• [Data in this exercise]:

# # # # #

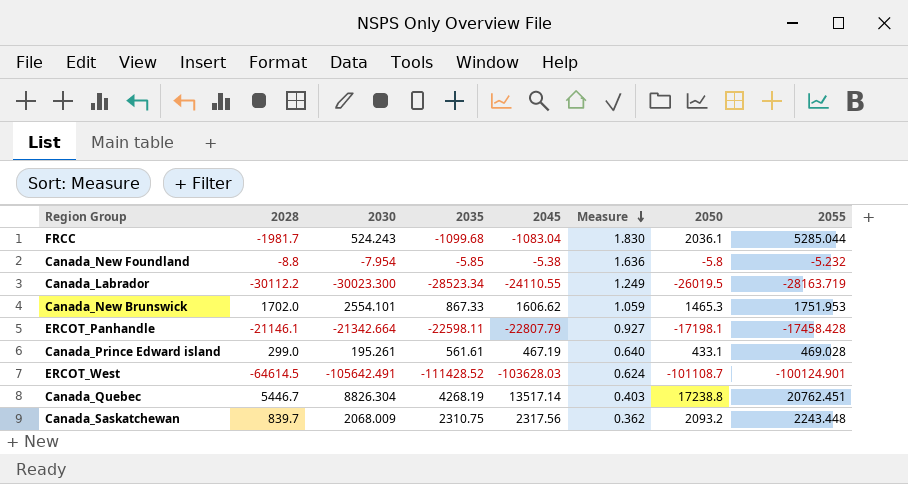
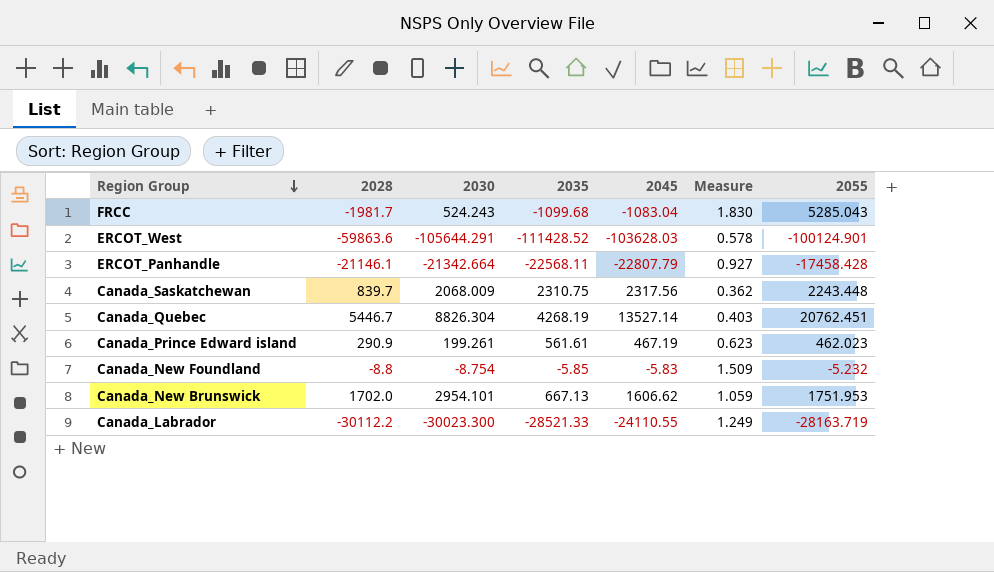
row order: Measure descending -> Region Group descending
column 2050 | position: 7 -> none
FRCC | 2055: 5285.044 -> 5285.043
ERCOT_West | 2028: -64614.5 -> -59863.6
ERCOT_West | 2030: -105642.491 -> -105644.291
ERCOT_West | Measure: 0.624 -> 0.578
ERCOT_Panhandle | 2035: -22598.11 -> -22568.11
Canada_Quebec | 2045: 13517.14 -> 13527.14
Canada_Prince Edward island | 2028: 299.0 -> 290.9
Canada_Prince Edward island | 2030: 195.261 -> 199.261
Canada_Prince Edward island | Measure: 0.640 -> 0.623
Canada_Prince Edward island | 2055: 469.028 -> 462.023
Canada_New Foundland | 2030: -7.954 -> -8.754
Canada_New Foundland | 2045: -5.38 -> -5.83
Canada_New Foundland | Measure: 1.636 -> 1.509
Canada_New Brunswick | 2030: 2554.101 -> 2954.101
Canada_New Brunswick | 2035: 867.33 -> 667.13
Canada_Labrador | 2035: -28523.34 -> -28521.33

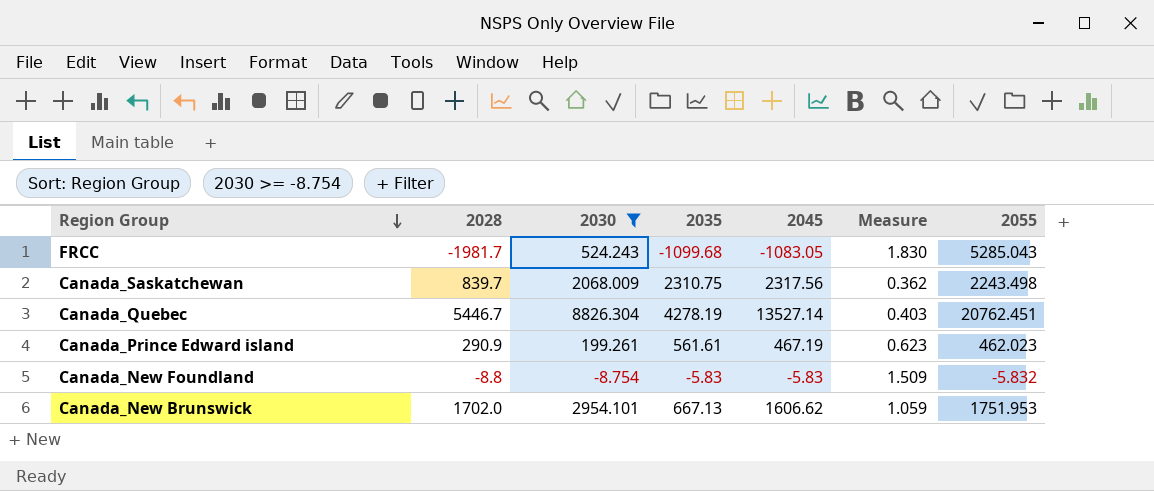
filter: none -> 2030 >= -8.754
FRCC | 2045: -1083.04 -> -1083.05
Canada_Saskatchewan | 2055: 2243.448 -> 2243.498
Canada_Quebec | 2035: 4268.19 -> 4278.19
Canada_New Foundland | 2035: -5.85 -> -5.83
Canada_New Foundland | 2055: -5.232 -> -5.832

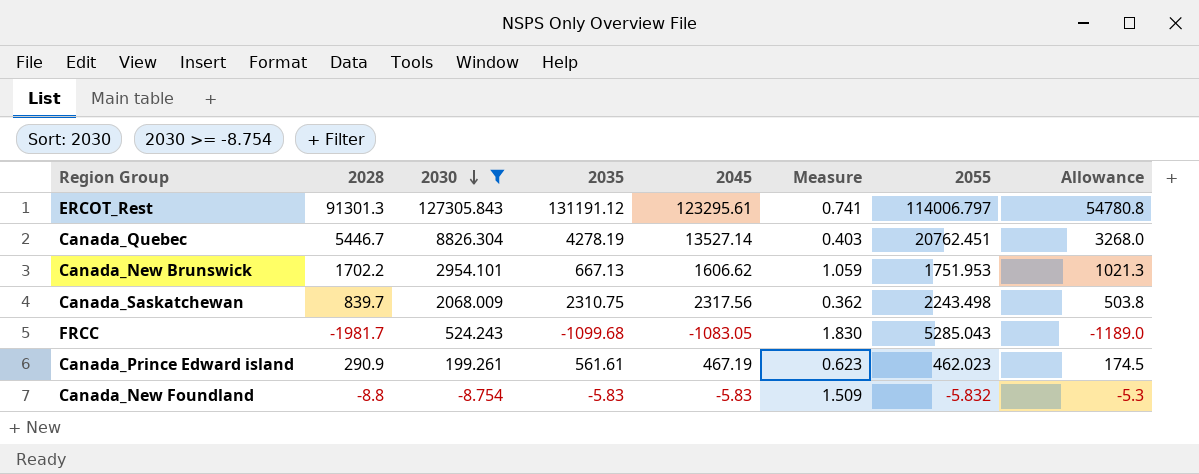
row order: Region Group descending -> 2030 descending
column Allowance | formula: none -> [2028] * 0.6
row ERCOT_Rest: none -> 91301.3 | 127305.843 | 131191.12 | 123295.61 | 0.741 | 114006.797 | 54780.8
Canada_New Brunswick | 2028: 1702.0 -> 1702.2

# # # # #

• [Task to carry out]:
Please give again only the lines from the one containing "column 2050 | position: 7 -> none" through the last line of the entries above, exactly as they stand and without pictures.

• [Answer to this exercise]:
column 2050 | position: 7 -> none
FRCC | 2055: 5285.044 -> 5285.043
ERCOT_West | 2028: -64614.5 -> -59863.6
ERCOT_West | 2030: -105642.491 -> -105644.291
ERCOT_West | Measure: 0.624 -> 0.578
ERCOT_Panhandle | 2035: -22598.11 -> -22568.11
Canada_Quebec | 2045: 13517.14 -> 13527.14
Canada_Prince Edward island | 2028: 299.0 -> 290.9
Canada_Prince Edward island | 2030: 195.261 -> 199.261
Canada_Prince Edward island | Measure: 0.640 -> 0.623
Canada_Prince Edward island | 2055: 469.028 -> 462.023
Canada_New Foundland | 2030: -7.954 -> -8.754
Canada_New Foundland | 2045: -5.38 -> -5.83
Canada_New Foundland | Measure: 1.636 -> 1.509
Canada_New Brunswick | 2030: 2554.101 -> 2954.101
Canada_New Brunswick | 2035: 867.33 -> 667.13
Canada_Labrador | 2035: -28523.34 -> -28521.33

filter: none -> 2030 >= -8.754
FRCC | 2045: -1083.04 -> -1083.05
Canada_Saskatchewan | 2055: 2243.448 -> 2243.498
Canada_Quebec | 2035: 4268.19 -> 4278.19
Canada_New Foundland | 2035: -5.85 -> -5.83
Canada_New Foundland | 2055: -5.232 -> -5.832

row order: Region Group descending -> 2030 descending
column Allowance | formula: none -> [2028] * 0.6
row ERCOT_Rest: none -> 91301.3 | 127305.843 | 131191.12 | 123295.61 | 0.741 | 114006.797 | 54780.8
Canada_New Brunswick | 2028: 1702.0 -> 1702.2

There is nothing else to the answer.